Step 5: Document Everything
The FDA wants to see your plan in writing as part of your premarket submission. It doesn't need to be hundreds of pages, but it needs to be specific:
- Who is responsible for each part of the plan
- What tools and processes you use
- What your timelines are
- How you communicate with customers about vulnerabilities and patches
Common Mistakes
Writing a plan you can't actually execute
Don't promise 24-hour patch deployment if your update mechanism requires clinical IT to manually install updates. Be realistic about your capabilities and document them honestly.
Treating the plan as a one-time document
Your post-market cybersecurity plan should be a living document. Update it as your processes improve, as new tools become available, and as you learn from incidents.
Forgetting about end-of-life
What happens when you stop supporting a device? The FDA expects you to communicate end-of-life cybersecurity plans to customers — including recommendations for mitigation when patches are no longer available.
Not testing your incident response
A plan that's never been tested is a plan that won't work when you need it. Run tabletop exercises to identify gaps before a real incident exposes them.

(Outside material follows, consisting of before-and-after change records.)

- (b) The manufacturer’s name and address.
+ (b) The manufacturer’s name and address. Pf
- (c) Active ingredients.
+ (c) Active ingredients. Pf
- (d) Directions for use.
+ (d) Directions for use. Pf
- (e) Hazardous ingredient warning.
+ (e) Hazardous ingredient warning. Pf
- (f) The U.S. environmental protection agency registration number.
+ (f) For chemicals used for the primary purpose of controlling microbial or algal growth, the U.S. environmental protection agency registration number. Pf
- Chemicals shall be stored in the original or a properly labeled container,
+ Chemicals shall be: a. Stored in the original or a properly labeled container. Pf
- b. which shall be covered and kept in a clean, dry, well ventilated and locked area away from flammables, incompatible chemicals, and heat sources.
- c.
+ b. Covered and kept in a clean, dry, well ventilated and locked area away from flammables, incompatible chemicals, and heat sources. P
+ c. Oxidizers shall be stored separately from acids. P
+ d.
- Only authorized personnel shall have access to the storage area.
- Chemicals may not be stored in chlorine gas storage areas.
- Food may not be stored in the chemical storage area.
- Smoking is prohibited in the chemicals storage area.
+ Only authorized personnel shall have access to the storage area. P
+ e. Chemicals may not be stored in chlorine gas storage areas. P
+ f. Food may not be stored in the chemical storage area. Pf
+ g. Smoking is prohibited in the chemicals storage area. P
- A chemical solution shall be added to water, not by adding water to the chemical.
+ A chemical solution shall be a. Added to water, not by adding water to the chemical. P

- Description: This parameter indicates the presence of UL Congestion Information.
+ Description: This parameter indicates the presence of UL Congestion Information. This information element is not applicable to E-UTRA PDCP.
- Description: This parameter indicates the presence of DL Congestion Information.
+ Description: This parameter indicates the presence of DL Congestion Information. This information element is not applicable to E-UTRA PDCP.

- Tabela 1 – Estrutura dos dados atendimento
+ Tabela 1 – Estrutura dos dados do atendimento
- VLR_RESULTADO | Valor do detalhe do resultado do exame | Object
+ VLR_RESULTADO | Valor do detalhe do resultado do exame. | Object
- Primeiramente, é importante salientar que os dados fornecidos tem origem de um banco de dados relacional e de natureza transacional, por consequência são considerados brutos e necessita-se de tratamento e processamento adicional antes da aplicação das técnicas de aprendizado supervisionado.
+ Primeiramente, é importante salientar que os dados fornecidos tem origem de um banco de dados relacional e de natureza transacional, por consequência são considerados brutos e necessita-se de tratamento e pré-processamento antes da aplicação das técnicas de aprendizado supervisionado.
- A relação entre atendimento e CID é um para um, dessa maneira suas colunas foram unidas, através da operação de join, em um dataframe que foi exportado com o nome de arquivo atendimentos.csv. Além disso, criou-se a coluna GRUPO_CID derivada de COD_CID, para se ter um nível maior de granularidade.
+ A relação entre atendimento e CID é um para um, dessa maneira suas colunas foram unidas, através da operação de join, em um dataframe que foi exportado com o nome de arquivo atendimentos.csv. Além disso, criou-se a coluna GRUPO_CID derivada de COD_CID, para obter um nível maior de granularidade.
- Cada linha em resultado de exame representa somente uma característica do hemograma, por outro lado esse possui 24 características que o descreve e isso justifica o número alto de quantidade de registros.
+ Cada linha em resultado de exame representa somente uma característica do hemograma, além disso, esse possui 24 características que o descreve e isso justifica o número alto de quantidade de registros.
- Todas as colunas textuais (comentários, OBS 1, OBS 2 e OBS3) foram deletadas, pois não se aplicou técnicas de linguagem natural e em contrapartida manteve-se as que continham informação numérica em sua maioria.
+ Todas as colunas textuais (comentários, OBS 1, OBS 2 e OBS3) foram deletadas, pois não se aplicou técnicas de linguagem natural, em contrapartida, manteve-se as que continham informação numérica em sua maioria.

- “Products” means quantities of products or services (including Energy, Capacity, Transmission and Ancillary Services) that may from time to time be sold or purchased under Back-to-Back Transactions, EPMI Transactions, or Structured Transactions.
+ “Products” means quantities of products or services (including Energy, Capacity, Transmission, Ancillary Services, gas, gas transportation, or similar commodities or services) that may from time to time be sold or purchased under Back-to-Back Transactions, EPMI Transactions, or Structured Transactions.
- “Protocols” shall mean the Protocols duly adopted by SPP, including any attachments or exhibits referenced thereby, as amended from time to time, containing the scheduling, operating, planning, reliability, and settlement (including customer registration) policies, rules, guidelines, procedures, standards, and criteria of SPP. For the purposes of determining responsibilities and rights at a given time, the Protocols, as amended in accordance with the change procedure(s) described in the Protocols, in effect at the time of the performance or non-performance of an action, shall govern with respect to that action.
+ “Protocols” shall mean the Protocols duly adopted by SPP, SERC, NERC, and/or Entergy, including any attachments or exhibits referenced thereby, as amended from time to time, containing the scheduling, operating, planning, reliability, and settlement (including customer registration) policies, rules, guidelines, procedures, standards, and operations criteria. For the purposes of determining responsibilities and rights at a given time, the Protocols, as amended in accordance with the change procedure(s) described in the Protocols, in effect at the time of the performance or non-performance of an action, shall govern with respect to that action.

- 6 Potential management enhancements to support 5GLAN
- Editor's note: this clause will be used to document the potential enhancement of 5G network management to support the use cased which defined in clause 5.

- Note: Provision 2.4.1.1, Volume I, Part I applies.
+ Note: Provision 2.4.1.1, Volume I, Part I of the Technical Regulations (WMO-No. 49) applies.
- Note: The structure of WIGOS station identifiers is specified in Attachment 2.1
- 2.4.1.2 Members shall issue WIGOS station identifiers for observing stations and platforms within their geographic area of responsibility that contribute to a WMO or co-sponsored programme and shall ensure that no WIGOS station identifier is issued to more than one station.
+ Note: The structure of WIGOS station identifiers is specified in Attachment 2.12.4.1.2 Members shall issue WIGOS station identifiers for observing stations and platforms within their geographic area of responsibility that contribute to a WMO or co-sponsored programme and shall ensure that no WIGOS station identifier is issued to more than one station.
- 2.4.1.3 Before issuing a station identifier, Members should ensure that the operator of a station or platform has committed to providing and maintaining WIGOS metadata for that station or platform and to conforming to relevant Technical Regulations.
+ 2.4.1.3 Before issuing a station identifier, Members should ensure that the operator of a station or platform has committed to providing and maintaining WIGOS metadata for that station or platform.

How This Fits Into Your Submission
Your post-market cybersecurity plan is typically a standalone section in your premarket submission, referenced from your cybersecurity documentation. It should:
- Summarize your coordinated vulnerability disclosure process
- Describe your SBOM monitoring approach
- Outline your patch management process with timelines
- Reference any ongoing testing commitments
- Include your security contact information
The FDA reviewers aren't expecting perfection — they're looking for evidence that you've thought about the problem and have a reasonable plan. Manufacturers who include a thoughtful post-market plan in their initial submission are far less likely to receive an ANIN letter asking for one.